Australian gas giant says it can ride through Covid-19, but can it survive decarbonisation? | RenewEconomy

Australian gas giant says it can ride through Covid-19, but can it survive decarbonisation?

APA group confident it can ride through Covid-19 disruptions, but the gas infrastructure giant faces an even greater challenge: decarbonisation.


One of Australia’s largest investors in gas infrastructure is slowly coming to grips with what decarbonisation of the energy sector may mean for its business, as it faces the prospects of more than $20 billion in assets becoming stranded.

Reporting its earnings for the 2019-20 financial year, the listed APA Group says it was well placed to ride through the short term disruptions caused by Covid-19, and any falls in energy use would have only a small impact on company earnings. But it is clear from its presentation that a much bigger threat is looming for the company, the global commitments to achieve zero emissions.

APA told investors it will soon deliver an assessment of what the company – which has a $22 billion portfolio of gas pipelines and distribution infrastructure – may look like under a rapid decarbonisation scenario. But the scenarios it is contemplating look more promising for competing technologies such as battery storage than it does for gas.

Modelling undertaken by the IEA, the intergovernmental panel on climate change and other research institutions generally suggest that to limit global warming to below 1.5 degrees will require a significant reduction in global gas use; in the order of at least a 75 per cent reduction on current levels, if not a complete phase-out.

With the company holding such a substantial portfolio of gas pipeline infrastructure, APA must be crucially aware of the looming risk of these assets becoming stranded as the global economy pushes towards decarbonisation.

Under a net zero emissions by 2050 scenario, the company sees substantial growth opportunities, including further investment in renewable energy projects, supporting surging uptake in electric vehicles and a switch to zero emission fuels, including green hydrogen.
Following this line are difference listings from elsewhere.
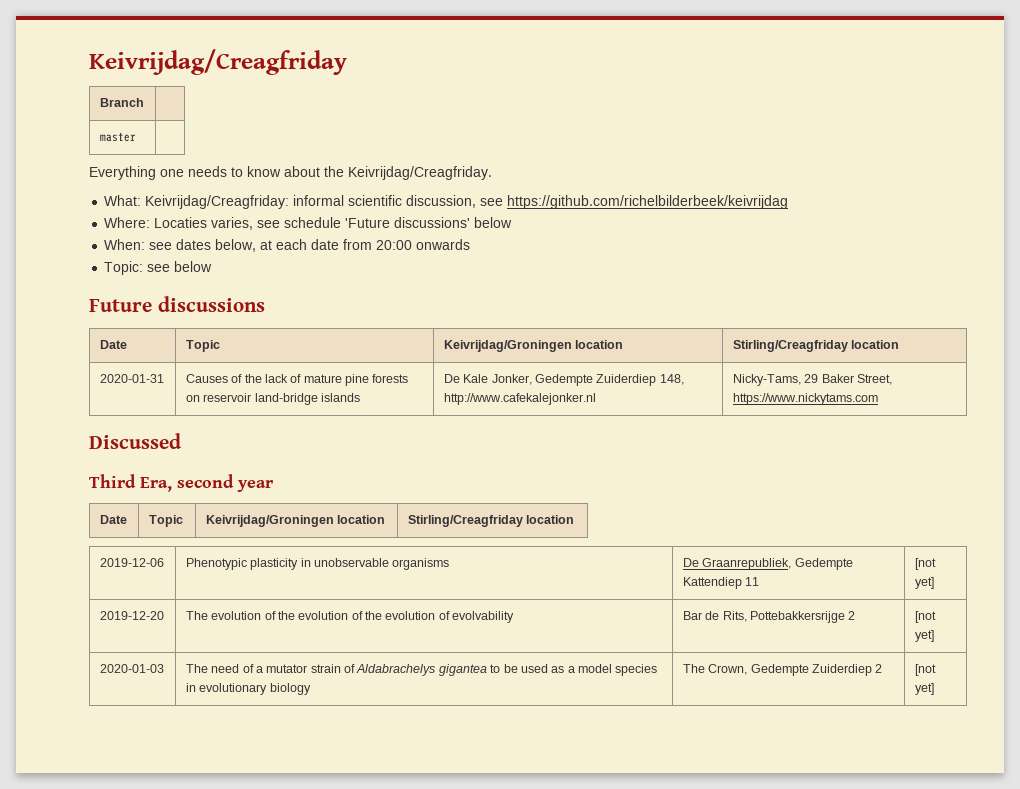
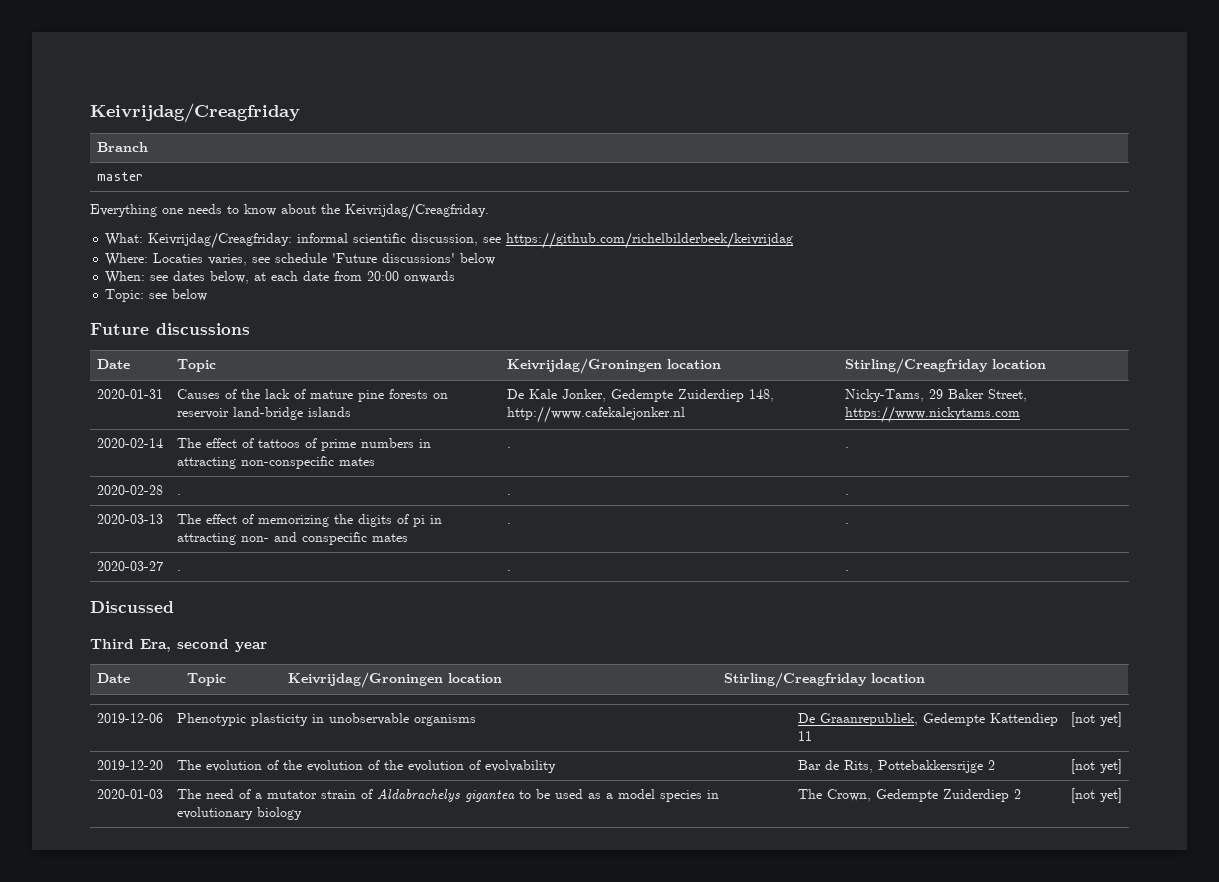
+ 2020-02-14 | The effect of tattoos of prime numbers in attracting non-conspecific mates | . | .
+ 2020-02-28 | . | . | .
+ 2020-03-13 | The effect of memorizing the digits of pi in attracting non- and conspecific mates | . | .
+ 2020-03-27 | . | . | .

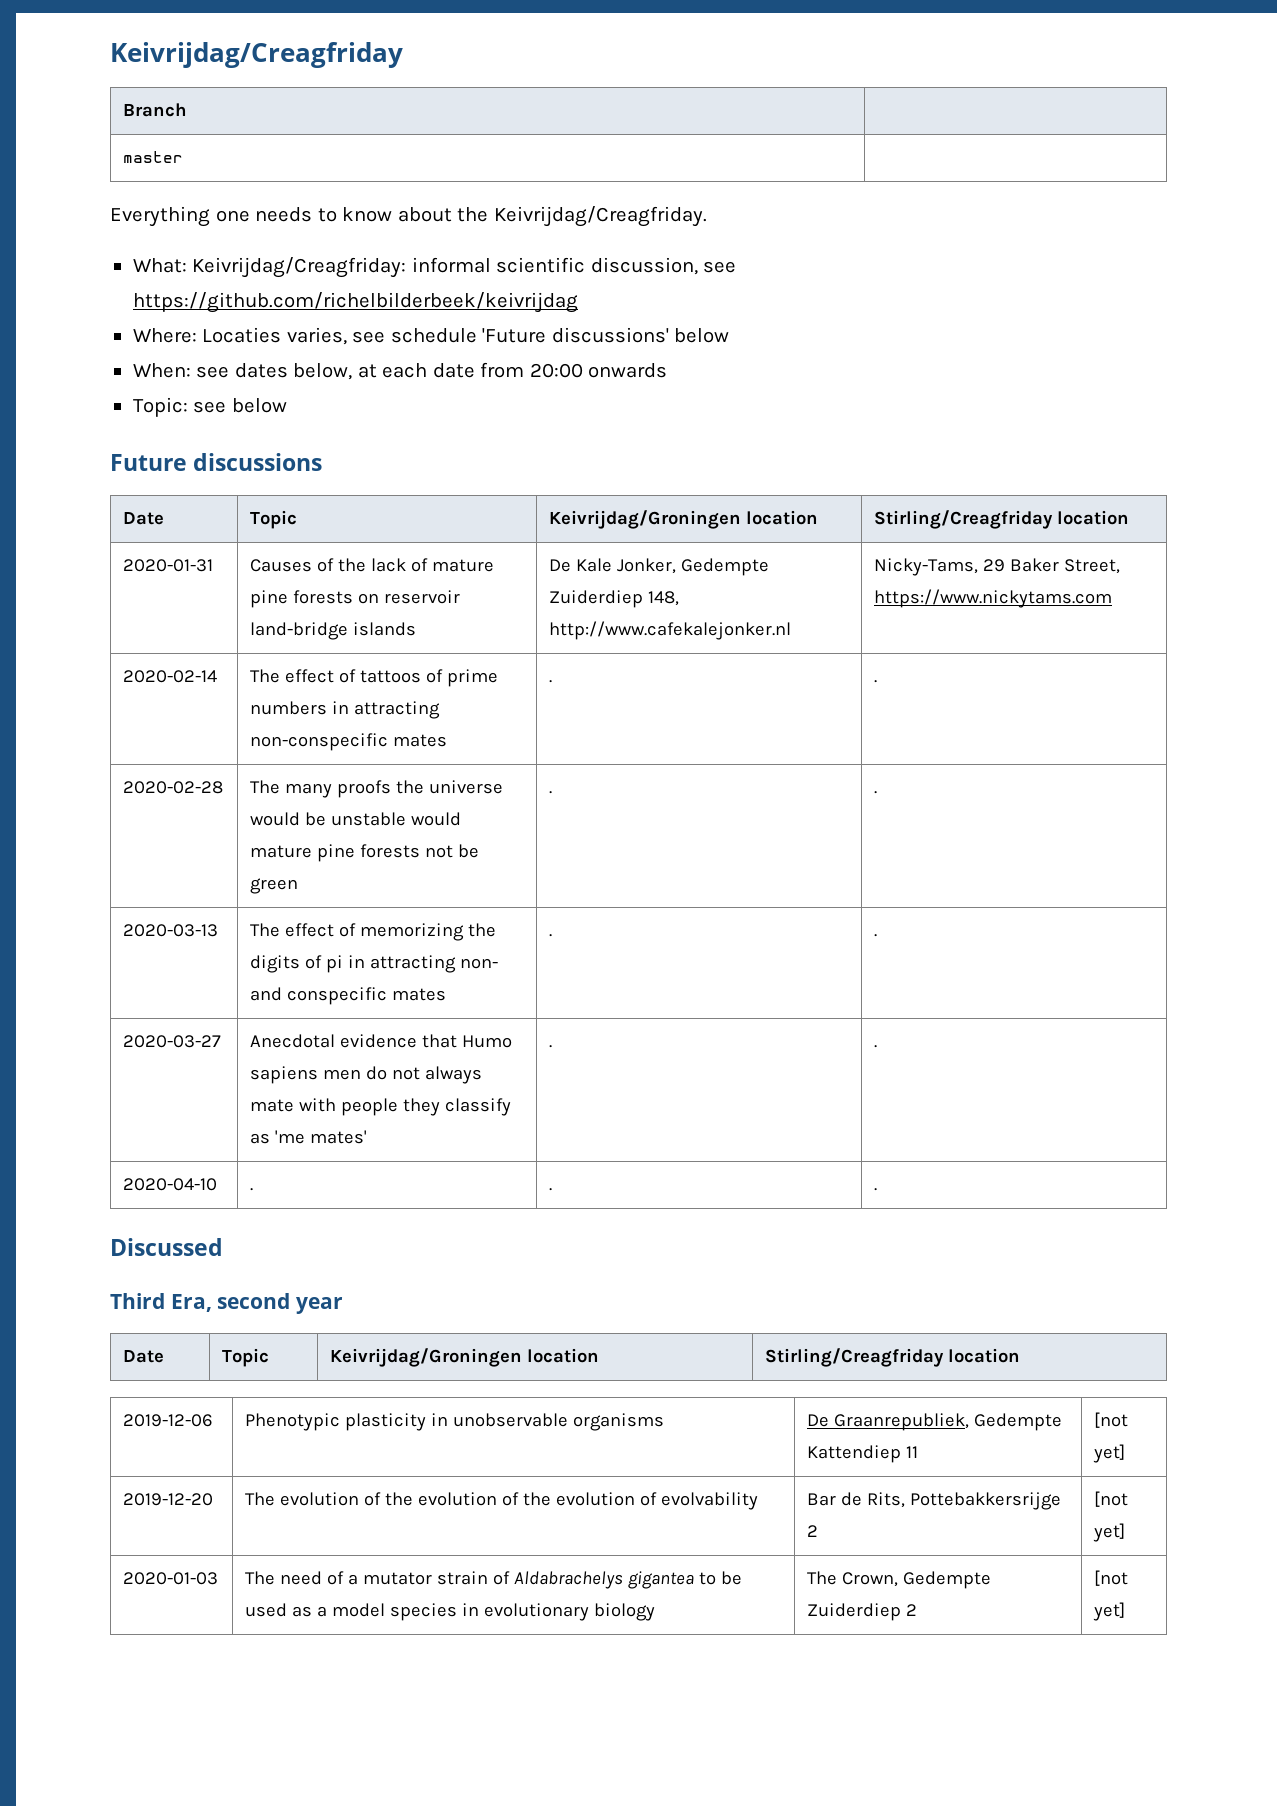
- 2020-02-28 | . | . | .
+ 2020-02-28 | The many proofs the universe would be unstable would mature pine forests not be green | . | .
- 2020-03-27 | . | . | .
+ 2020-03-27 | Anecdotal evidence that Humo sapiens men do not always mate with people they classify as 'me mates' | . | .
+ 2020-04-10 | . | . | .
But a question remains around the company’s ability to shift the value of more than $20 billion in existing gas assets that the company either owns or operates into these new technologies, and how much of a risk stranded assets represents to the company. It will publish the results of the review in October.

“We are in the middle of a dynamic shift in the energy landscape in Australia and across most developed economies,” it says, adding that it is confident of the outlook for the short to medium term.

“In particular, the drive towards decarbonisation is creating a structural shift in energy policy, composition and investment. In this context, our business is benefiting from the shift away from high carbon intensive coal fired power generation, but it also has optionality through the expected significant growth in variable renewable energy.

“The future of energy will not be defined by any one solution but will be a combination of energy sources and technologies to balance the demands of reliability, sustainability and affordability.

“APA considers that natural gas plays an essential role in providing secure and reliable electricity by supporting the integration of variable renewable energy with flexible, peaking power, which will be increasingly required as coal-fired generation is retired and removed from Australia’s energy mix over the next 30 years.”

Over the last few years, APA has expanded its investments into the renewable energy space, including the development of the combined 100MW Emu Downs solar and wind farm farm, the 150MW Badgingarra wind and solar  project, and the 100MW Darling Downs solar farm.

It is a portfolio that amounts to almost 500MW of wind and solar capacity, but with a combined value of $750 million, it still represents a small proportion of the company’s overall asset base.

And the difficulties of investing in new gas generation is highlighted by the ongoing delays in its 220MW Dandenong gas generator. Despite a clear push by the Morrison government for a ‘gas led’ recovery, and the promise of government help under the Underwriting New Generation Investments (UNGI) program, it is still yet to arrange finance.

The status of the UNGI program remains in limbo almost 18 months after the initial shortlist was announced, as the Morrison government has been unable to pass necessary legislative amendments through the federal parliament to establish the $1 billion Grid Reliability Fund which would pay of the government’s commitments to underwrite new gas projects.

The company told investors it still assessing plans for the 220MW Dandenong power station project, eight months after it was identified as one of two projects that were invited to enter talks with the government. There is still a question mark over whether the plant is financially viable, and whether there is sufficient demand for the added gas generation capacity.

In its latest earnings update, the company said that it had finally overcome commissioning difficulties at the Orbost Gas Processing Plant, which came online in May, and is to deliver gas to the East-Coast Gas market from the Cooper’s Sole gas field off the Victorian coast.

The project had been impacted by bushfires that impacted large parts of Victoria over the last summer, which had been fuelled by the impacts of climate change.

The company reported gross earnings of $1.653 billion for the 2020 financial year, a slight increase on the previous year, and expects to deliver a similar level of earnings for the 2021 financial year, despite the difficult economic environment triggered by Covid-19.